_Given information_
* * * * * * * * *

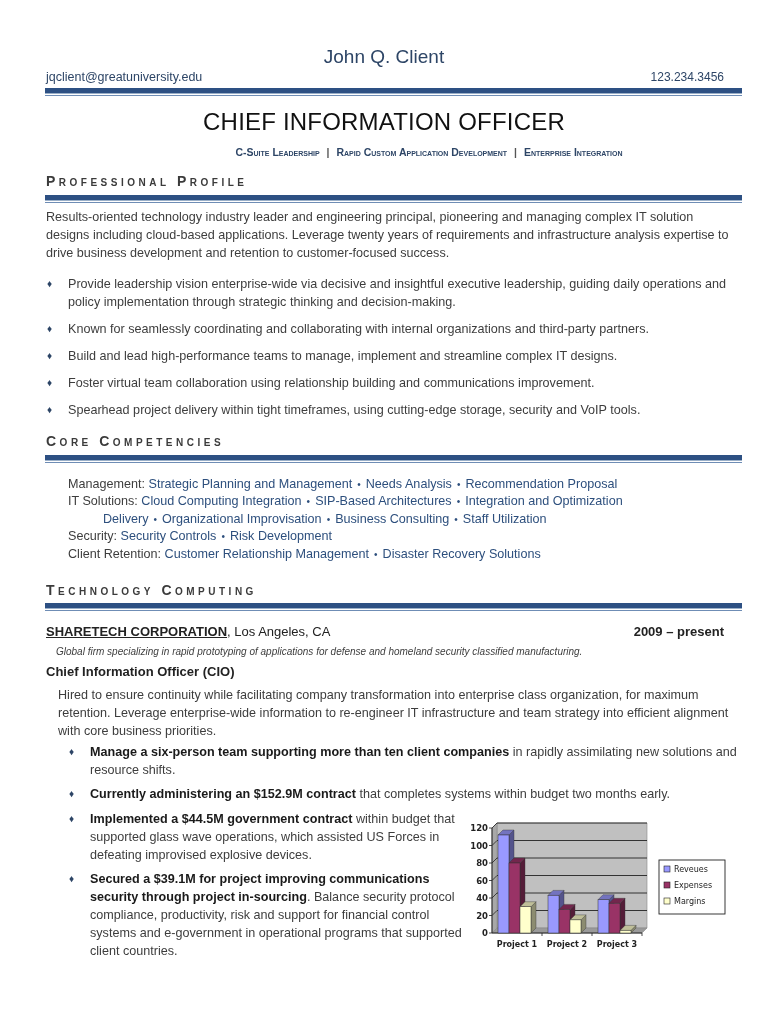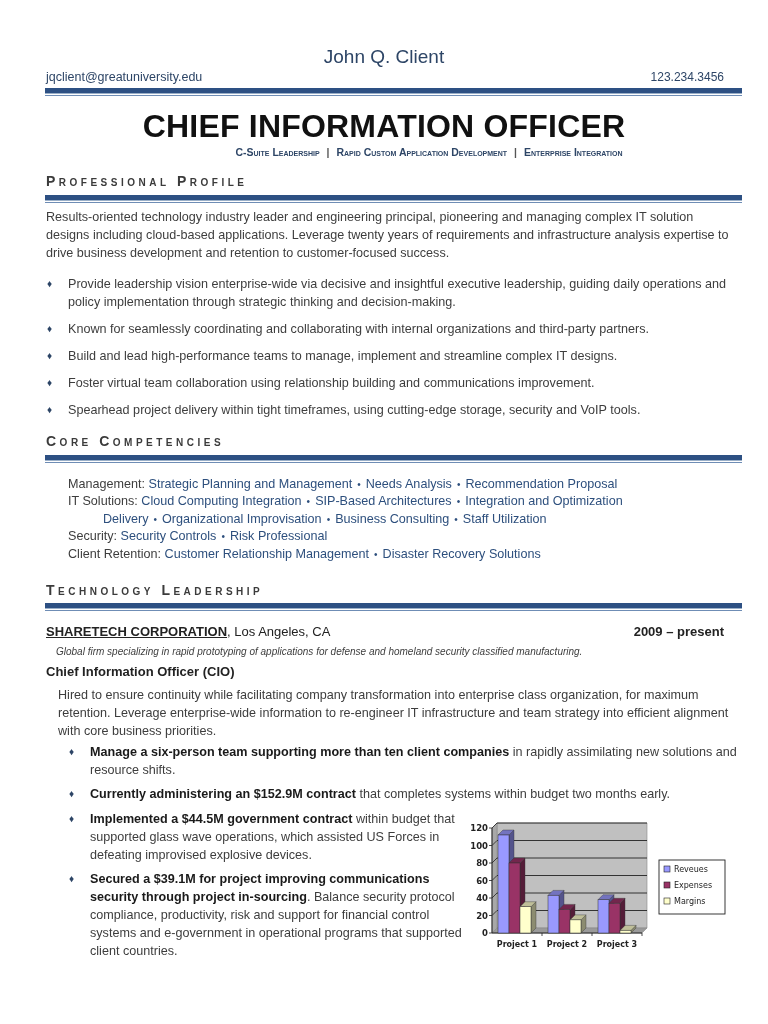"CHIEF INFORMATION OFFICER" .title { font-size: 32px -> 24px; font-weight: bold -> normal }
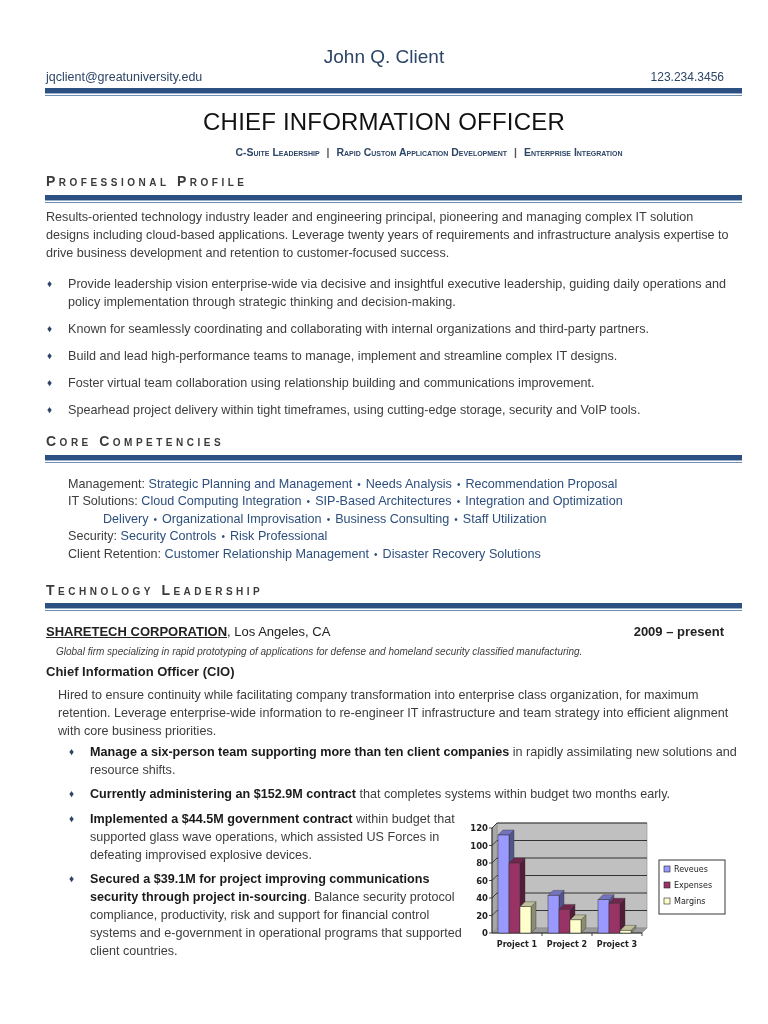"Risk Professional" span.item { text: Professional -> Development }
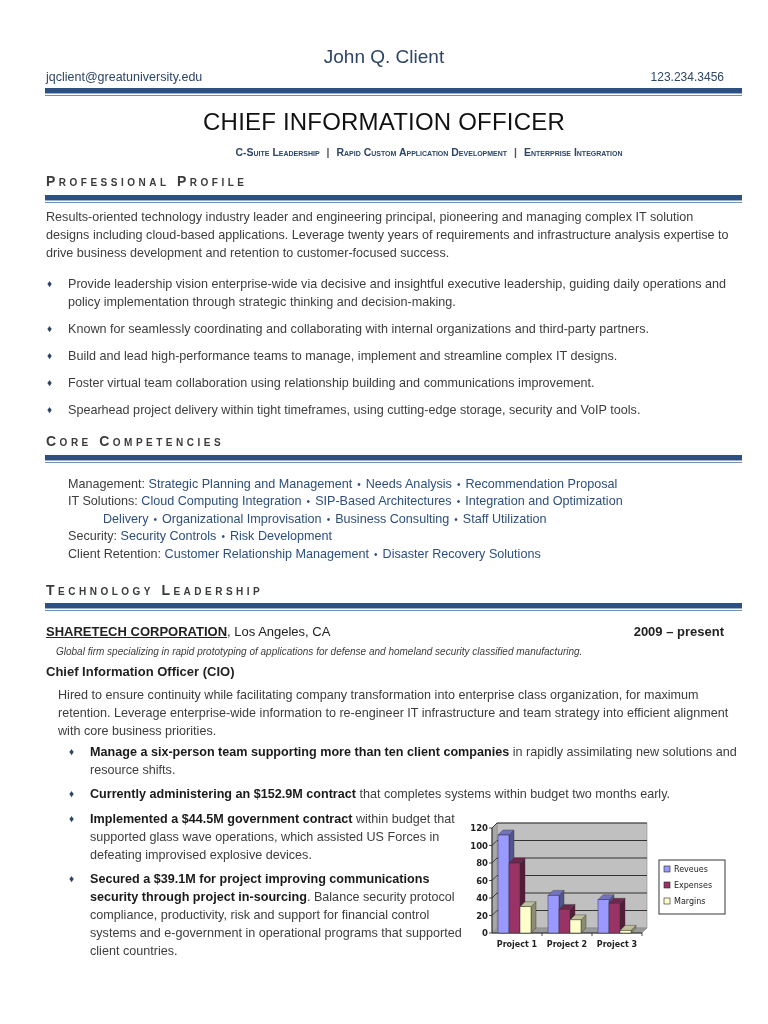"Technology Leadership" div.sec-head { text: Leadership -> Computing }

* * * * * * * * *

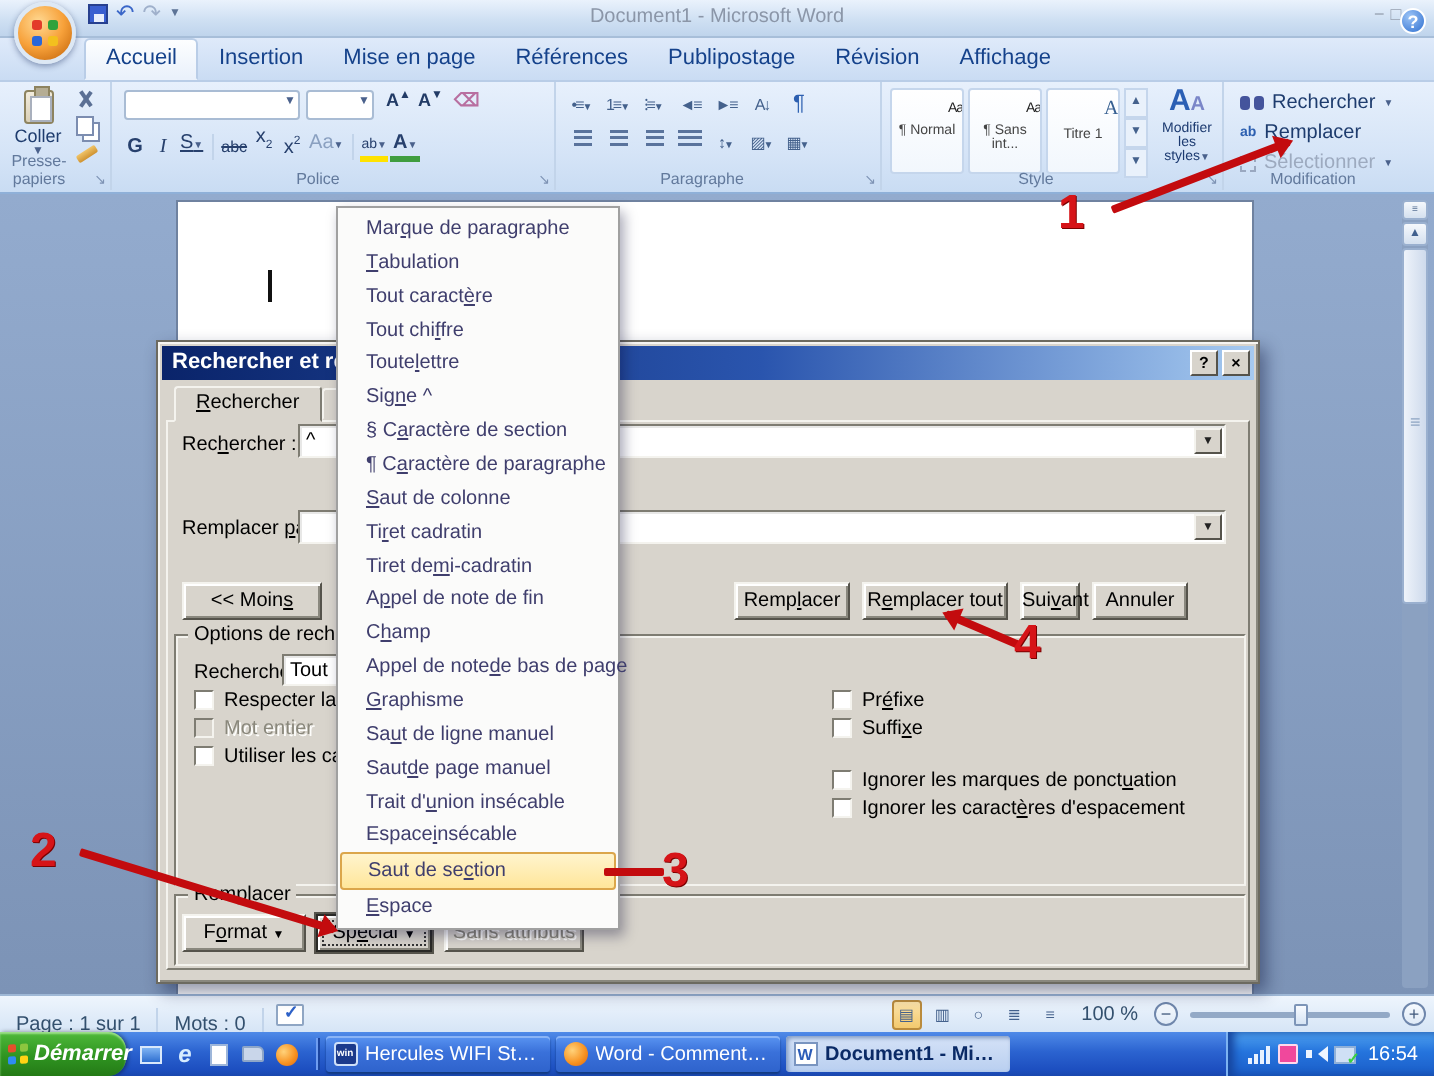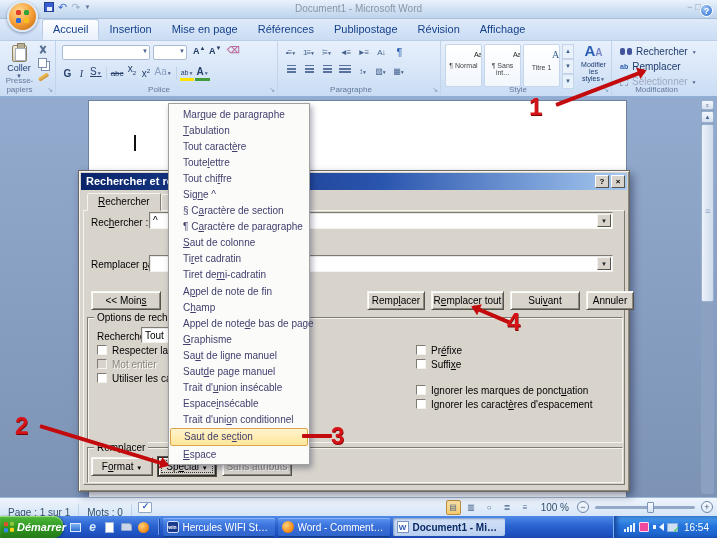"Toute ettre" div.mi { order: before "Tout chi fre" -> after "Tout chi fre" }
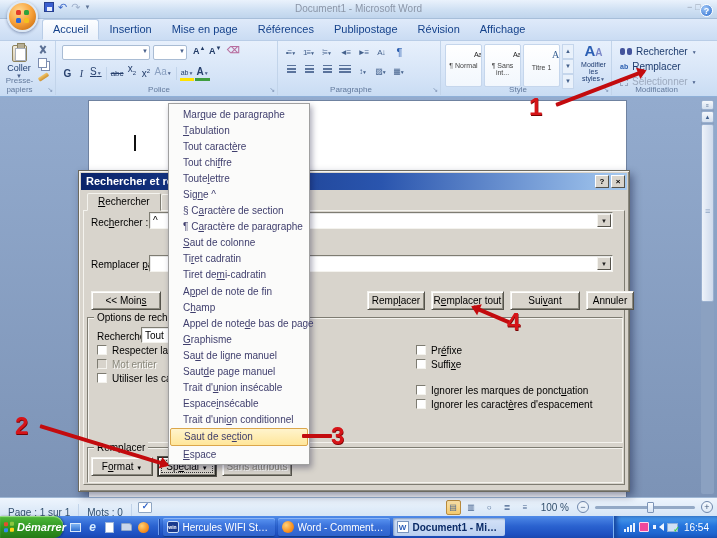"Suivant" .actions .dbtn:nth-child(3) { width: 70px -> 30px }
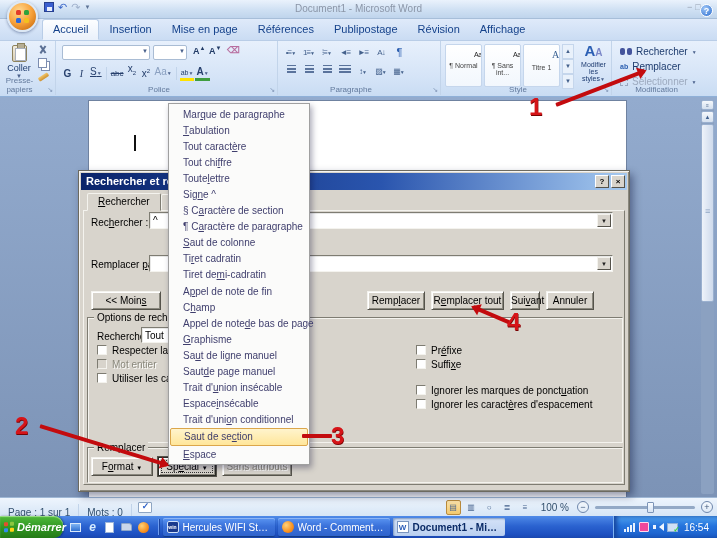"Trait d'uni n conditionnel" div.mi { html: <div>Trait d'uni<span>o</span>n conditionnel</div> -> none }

* * * * * * * * *

_What is needed_
Output exactly the lines of the listing above that start with the one holding "width: 70px ->" and go on through the one holding "html: <div>Trait d'uni<span>o</span>n"; leave the pictures out.

_Response_
"Suivant" .actions .dbtn:nth-child(3) { width: 70px -> 30px }
"Trait d'uni n conditionnel" div.mi { html: <div>Trait d'uni<span>o</span>n conditionnel</div> -> none }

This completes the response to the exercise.